> What the task requires:
The records below must be transcribed exactly. Do not include the pictures.

Start of Records to process

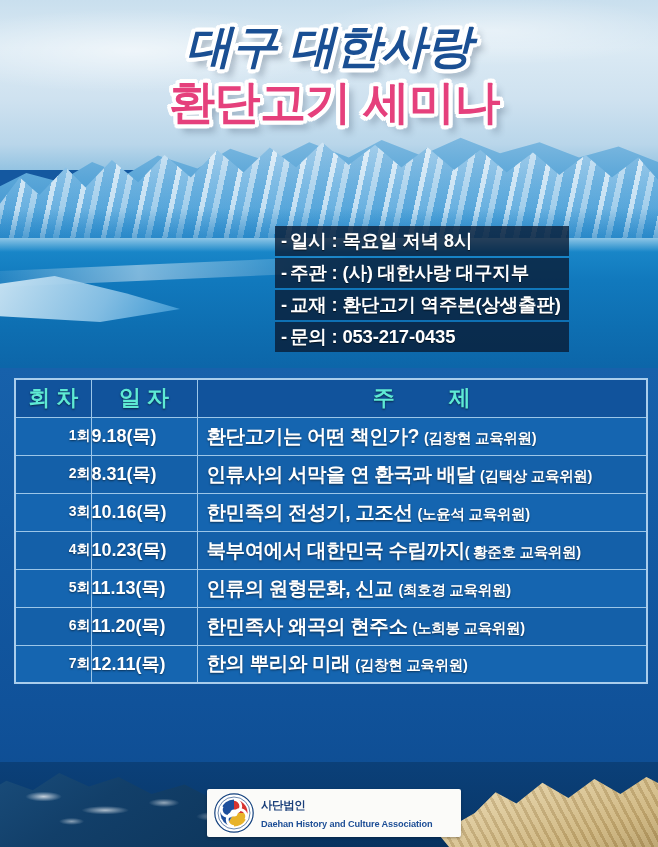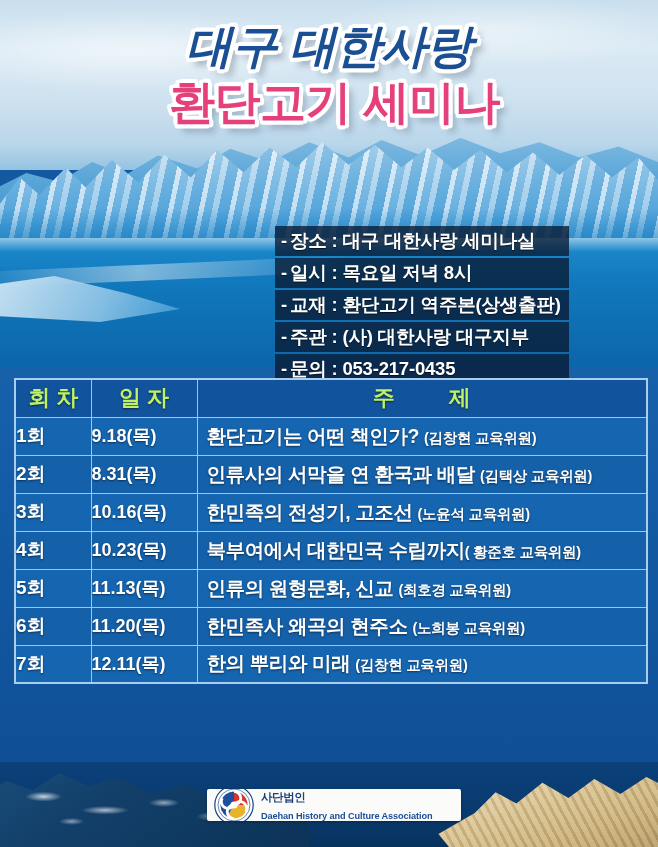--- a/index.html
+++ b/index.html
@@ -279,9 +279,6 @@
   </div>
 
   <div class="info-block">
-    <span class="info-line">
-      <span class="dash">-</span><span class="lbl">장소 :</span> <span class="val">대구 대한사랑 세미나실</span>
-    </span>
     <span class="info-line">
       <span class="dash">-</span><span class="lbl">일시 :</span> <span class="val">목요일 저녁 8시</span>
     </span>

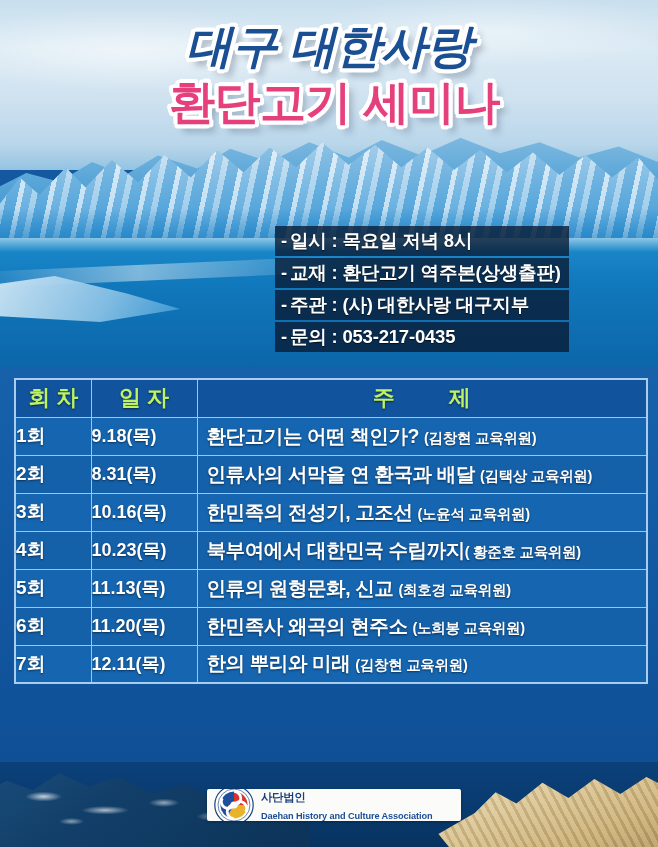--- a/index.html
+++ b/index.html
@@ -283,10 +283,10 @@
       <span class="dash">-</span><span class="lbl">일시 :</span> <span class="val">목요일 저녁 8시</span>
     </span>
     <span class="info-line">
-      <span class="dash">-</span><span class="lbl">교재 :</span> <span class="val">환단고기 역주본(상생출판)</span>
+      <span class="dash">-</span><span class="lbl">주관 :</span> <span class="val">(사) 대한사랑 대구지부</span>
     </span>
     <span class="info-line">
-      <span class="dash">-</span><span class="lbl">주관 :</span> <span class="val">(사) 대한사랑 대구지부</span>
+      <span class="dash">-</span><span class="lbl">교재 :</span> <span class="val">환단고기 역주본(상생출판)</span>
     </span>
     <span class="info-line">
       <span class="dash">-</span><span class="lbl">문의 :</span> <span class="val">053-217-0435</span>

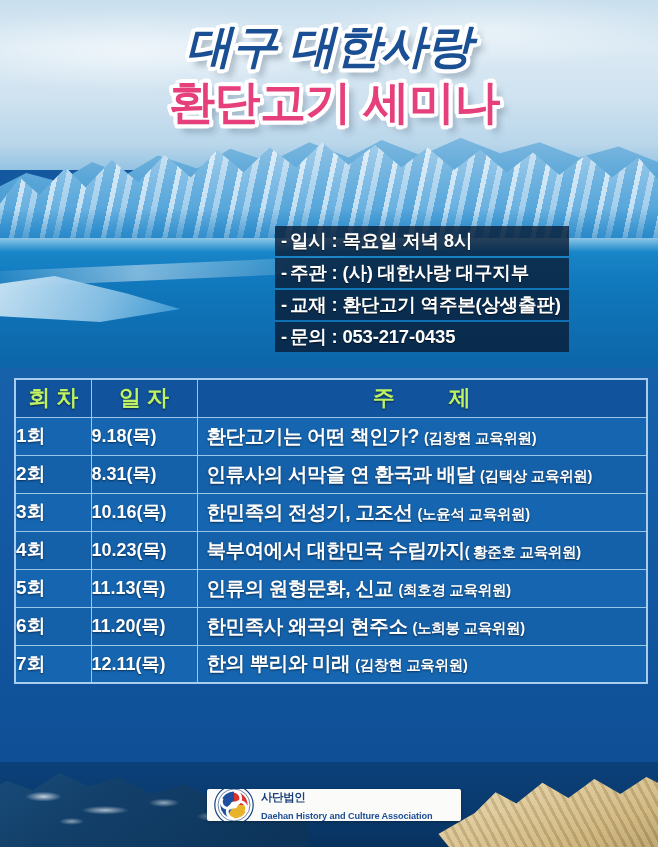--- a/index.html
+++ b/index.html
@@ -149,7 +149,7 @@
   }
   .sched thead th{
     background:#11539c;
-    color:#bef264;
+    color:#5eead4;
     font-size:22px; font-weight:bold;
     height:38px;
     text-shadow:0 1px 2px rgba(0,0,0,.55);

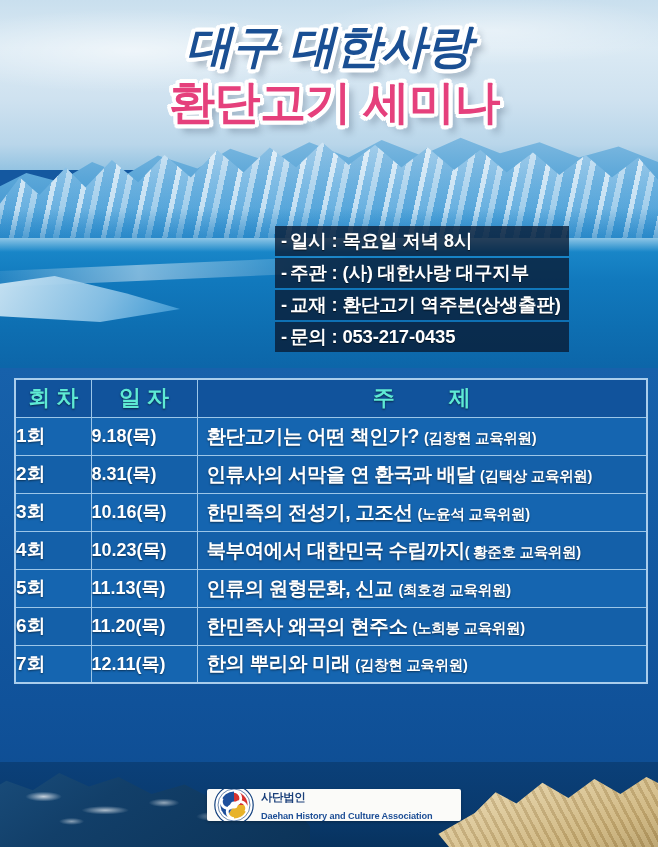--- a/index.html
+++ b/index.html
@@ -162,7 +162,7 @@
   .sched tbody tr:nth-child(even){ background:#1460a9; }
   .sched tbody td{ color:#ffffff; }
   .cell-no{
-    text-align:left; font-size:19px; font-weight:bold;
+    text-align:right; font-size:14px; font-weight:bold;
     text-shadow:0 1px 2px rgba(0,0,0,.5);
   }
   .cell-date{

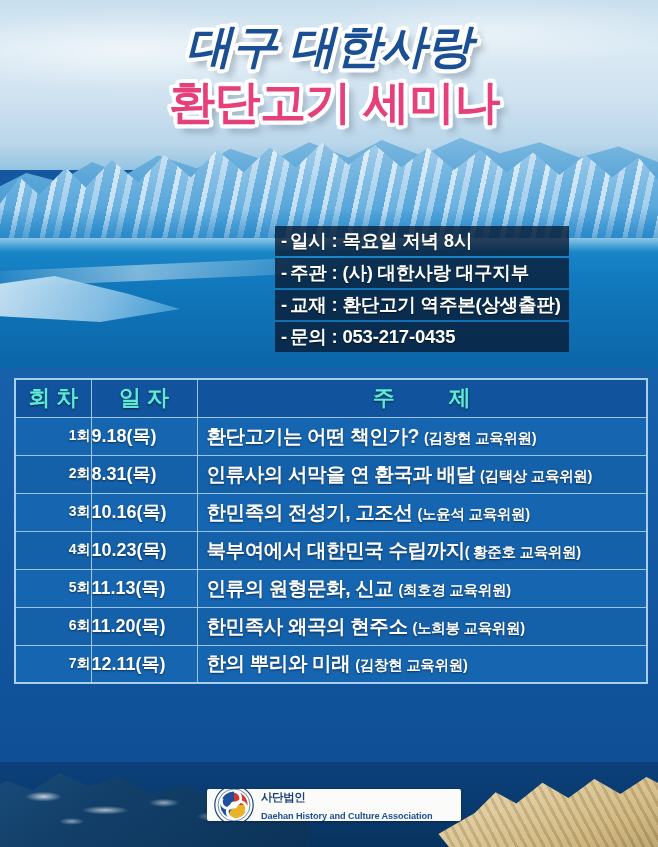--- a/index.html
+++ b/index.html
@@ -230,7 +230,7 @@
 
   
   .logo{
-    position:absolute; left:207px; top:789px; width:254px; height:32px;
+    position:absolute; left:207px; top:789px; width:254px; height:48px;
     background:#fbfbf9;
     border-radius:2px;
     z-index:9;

End of Records to process

> Exercise answer:
--- a/index.html
+++ b/index.html
@@ -279,9 +279,6 @@
   </div>
 
   <div class="info-block">
-    <span class="info-line">
-      <span class="dash">-</span><span class="lbl">장소 :</span> <span class="val">대구 대한사랑 세미나실</span>
-    </span>
     <span class="info-line">
       <span class="dash">-</span><span class="lbl">일시 :</span> <span class="val">목요일 저녁 8시</span>
     </span>

--- a/index.html
+++ b/index.html
@@ -283,10 +283,10 @@
       <span class="dash">-</span><span class="lbl">일시 :</span> <span class="val">목요일 저녁 8시</span>
     </span>
     <span class="info-line">
-      <span class="dash">-</span><span class="lbl">교재 :</span> <span class="val">환단고기 역주본(상생출판)</span>
+      <span class="dash">-</span><span class="lbl">주관 :</span> <span class="val">(사) 대한사랑 대구지부</span>
     </span>
     <span class="info-line">
-      <span class="dash">-</span><span class="lbl">주관 :</span> <span class="val">(사) 대한사랑 대구지부</span>
+      <span class="dash">-</span><span class="lbl">교재 :</span> <span class="val">환단고기 역주본(상생출판)</span>
     </span>
     <span class="info-line">
       <span class="dash">-</span><span class="lbl">문의 :</span> <span class="val">053-217-0435</span>

--- a/index.html
+++ b/index.html
@@ -149,7 +149,7 @@
   }
   .sched thead th{
     background:#11539c;
-    color:#bef264;
+    color:#5eead4;
     font-size:22px; font-weight:bold;
     height:38px;
     text-shadow:0 1px 2px rgba(0,0,0,.55);

--- a/index.html
+++ b/index.html
@@ -162,7 +162,7 @@
   .sched tbody tr:nth-child(even){ background:#1460a9; }
   .sched tbody td{ color:#ffffff; }
   .cell-no{
-    text-align:left; font-size:19px; font-weight:bold;
+    text-align:right; font-size:14px; font-weight:bold;
     text-shadow:0 1px 2px rgba(0,0,0,.5);
   }
   .cell-date{

--- a/index.html
+++ b/index.html
@@ -230,7 +230,7 @@
 
   
   .logo{
-    position:absolute; left:207px; top:789px; width:254px; height:32px;
+    position:absolute; left:207px; top:789px; width:254px; height:48px;
     background:#fbfbf9;
     border-radius:2px;
     z-index:9;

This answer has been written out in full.